News from the outside
There was a great need in the camps for news from the outside. How was the war progressing? How were family members doing back home in the Netherlands? Contacts with the outside world were extremely limited. Correspondence with relatives was restricted. Sending a card was allowed on rare occasions, but it had to be written in Malay or English. Out of ten standard sentences, the internees could choose two or three, to which they could add twenty free words; everything was censored. In the beginning, “The Voice of Nippon”, a Japanese periodical written in English, was still distributed. It gave a fairly accurate picture of how the war was progressing in Europe, but was far from objective where Asia was concerned. Radios were not allowed, though an illegal set was sometimes hidden somewhere. It goes without saying that the papers published in some camps did not include much news from the outside. As a result of this lack of information, the camps buzzed with rumours about how the war was progresing. Peace was always nearby. This kept hope alive.
Bersiap
Two days after the Japanese had laid down arms, on 17 August 1945, the Indonesian leaders Sukarno and Hatta proclaimed the independent republic of Indonesia. This started a bloody fight for independence, that would eventually lead to the recognition of Indonesia’s independence by the Netherlands in December 1949. The Pemudas, extremist and revolutionary Indonesian youths, rose in an ever more violent revolt. They wanted Indonesia to be for the Indonesians and their actions were directed at all foreigners, be they Dutch, of mixed Indonesian Dutch descent, British, Japanese or even pureblood Indonesians who supported the Dutch.
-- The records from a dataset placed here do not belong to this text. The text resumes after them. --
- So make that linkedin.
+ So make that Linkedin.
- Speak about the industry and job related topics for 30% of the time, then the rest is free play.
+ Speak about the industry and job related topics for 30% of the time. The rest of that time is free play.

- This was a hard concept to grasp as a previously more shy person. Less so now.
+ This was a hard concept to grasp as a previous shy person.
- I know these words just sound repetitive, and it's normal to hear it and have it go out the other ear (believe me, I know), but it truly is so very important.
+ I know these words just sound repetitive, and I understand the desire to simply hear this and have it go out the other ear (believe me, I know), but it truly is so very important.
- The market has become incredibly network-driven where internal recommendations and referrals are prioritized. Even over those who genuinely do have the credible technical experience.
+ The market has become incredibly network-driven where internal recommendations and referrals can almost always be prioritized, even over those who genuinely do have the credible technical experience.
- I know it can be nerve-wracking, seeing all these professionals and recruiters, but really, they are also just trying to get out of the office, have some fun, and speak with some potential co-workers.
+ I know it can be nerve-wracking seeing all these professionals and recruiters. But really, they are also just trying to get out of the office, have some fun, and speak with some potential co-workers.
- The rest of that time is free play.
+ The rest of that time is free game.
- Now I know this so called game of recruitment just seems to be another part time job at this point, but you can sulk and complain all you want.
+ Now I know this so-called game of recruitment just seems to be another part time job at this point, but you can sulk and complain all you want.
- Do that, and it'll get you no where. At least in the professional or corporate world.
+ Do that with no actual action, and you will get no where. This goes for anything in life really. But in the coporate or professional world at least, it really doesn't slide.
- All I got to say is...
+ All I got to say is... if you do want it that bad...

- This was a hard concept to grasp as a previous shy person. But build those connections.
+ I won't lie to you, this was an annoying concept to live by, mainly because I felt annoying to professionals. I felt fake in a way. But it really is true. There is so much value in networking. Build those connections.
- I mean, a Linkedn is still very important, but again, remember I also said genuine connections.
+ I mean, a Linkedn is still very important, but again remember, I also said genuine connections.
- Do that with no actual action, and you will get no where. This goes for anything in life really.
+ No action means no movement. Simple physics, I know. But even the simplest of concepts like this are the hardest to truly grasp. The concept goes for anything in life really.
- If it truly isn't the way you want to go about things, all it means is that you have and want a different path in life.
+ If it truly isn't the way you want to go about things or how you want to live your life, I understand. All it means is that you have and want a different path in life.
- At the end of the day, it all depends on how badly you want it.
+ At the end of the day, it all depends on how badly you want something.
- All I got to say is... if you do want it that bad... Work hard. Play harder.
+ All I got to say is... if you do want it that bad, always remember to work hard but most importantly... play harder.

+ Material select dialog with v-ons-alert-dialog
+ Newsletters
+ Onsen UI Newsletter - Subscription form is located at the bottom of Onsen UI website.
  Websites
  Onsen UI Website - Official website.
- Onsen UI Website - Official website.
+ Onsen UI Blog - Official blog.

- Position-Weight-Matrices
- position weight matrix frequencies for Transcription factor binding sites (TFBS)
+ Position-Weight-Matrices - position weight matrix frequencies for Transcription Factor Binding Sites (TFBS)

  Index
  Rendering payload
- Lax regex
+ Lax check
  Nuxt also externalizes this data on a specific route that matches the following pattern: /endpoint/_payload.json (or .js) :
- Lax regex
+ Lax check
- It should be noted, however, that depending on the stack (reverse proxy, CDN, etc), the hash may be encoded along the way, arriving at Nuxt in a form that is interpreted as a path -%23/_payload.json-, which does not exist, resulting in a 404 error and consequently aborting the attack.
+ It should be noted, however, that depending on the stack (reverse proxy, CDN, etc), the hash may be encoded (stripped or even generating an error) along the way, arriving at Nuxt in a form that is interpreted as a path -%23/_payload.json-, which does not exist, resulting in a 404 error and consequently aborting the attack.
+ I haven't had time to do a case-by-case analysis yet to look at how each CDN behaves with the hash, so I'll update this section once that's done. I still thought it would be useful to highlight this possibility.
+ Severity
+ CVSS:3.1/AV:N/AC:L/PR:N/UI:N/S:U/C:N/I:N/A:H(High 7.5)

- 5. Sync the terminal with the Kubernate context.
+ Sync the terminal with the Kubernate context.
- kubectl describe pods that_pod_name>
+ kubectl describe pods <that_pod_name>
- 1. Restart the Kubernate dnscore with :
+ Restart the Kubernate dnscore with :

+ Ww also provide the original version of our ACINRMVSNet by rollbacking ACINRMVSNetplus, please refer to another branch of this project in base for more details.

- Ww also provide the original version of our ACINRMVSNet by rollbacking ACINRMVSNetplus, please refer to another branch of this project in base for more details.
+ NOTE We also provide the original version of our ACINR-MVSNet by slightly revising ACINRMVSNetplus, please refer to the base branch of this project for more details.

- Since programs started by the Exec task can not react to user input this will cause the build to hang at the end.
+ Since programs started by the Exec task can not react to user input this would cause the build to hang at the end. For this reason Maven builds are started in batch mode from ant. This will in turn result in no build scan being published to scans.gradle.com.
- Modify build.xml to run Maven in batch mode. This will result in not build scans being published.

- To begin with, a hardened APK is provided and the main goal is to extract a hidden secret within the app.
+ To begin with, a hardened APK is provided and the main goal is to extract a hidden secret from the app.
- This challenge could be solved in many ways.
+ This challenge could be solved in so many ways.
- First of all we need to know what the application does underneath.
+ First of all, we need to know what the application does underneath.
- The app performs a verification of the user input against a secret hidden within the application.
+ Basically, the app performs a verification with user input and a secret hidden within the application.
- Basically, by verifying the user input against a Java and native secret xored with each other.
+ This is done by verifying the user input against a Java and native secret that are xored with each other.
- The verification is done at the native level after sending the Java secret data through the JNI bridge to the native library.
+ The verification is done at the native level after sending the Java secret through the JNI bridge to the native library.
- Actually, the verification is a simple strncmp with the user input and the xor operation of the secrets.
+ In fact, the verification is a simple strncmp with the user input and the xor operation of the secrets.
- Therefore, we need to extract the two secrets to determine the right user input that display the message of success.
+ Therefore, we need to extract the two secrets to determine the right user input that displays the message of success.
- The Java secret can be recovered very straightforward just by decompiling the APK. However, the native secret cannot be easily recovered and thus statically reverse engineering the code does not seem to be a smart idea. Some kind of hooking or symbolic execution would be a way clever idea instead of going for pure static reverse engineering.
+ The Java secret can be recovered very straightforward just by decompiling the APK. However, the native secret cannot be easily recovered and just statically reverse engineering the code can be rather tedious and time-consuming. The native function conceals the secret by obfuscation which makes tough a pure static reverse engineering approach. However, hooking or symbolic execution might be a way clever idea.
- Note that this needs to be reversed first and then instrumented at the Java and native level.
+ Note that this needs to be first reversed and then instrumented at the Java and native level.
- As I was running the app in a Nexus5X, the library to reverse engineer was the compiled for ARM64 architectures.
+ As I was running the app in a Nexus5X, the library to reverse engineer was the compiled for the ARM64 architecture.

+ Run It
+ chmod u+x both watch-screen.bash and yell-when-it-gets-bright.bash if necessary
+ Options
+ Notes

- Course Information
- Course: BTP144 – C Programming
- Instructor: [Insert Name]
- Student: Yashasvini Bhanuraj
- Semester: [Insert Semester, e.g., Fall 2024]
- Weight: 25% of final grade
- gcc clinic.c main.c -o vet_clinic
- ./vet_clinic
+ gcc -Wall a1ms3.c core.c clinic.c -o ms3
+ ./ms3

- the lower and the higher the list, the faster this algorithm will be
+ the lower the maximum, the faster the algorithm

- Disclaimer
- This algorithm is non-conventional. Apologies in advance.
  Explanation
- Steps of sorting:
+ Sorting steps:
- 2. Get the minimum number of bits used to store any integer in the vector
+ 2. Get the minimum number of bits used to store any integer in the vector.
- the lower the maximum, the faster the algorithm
The situation became so agitated in Java and later also in Sumatra that the former internees were ordered to remain in the camps; outside they ran the risk of being killed. Only in convoy, escorted by soldiers, could they venture into the streets. Since the first allied troops did not land in Java until the end of September and in Sumatra until mid October, the Japanese came to be the protectors of their former internees and prisoners until the Allied Forces could assume the management of the camps. The time that elapsed between the liberation and the beginning of 1946 is called the Bersiap period. Bersiap was a revolutionary battle cry of the Pemudas, meaning ‘Be ready’. Many people of mixed Indonesian Dutch descent experienced this period as more traumatic than the Japanese occupation. Many of them who had remained free till then ended up in a Japanese camp and some later on in an Indonesian camp for “extremists”. Thousands fell victim to terror.
Repatriation
Many internees went to Australia to recuperate. There, children could go back to school. The Australian authorities put schoolrooms at their disposal for that purpose. Starting in 1946, more than 300,000 people of mixed descent and full-blood Dutch people, so-called totoks, whose families had sometimes lived from generation to generation in the East, were repatriated by ship to the Netherlands. Most of them were not to return to their “Tropic of Emerald”, as a Dutch film director called the archipelago. The pre-war Netherlands East Indies had disappeared for ever. Many people of mixed descent experienced the repatriation as a forced journey to a country they only knew from the history and geography lessons in school. They were heading for hard times.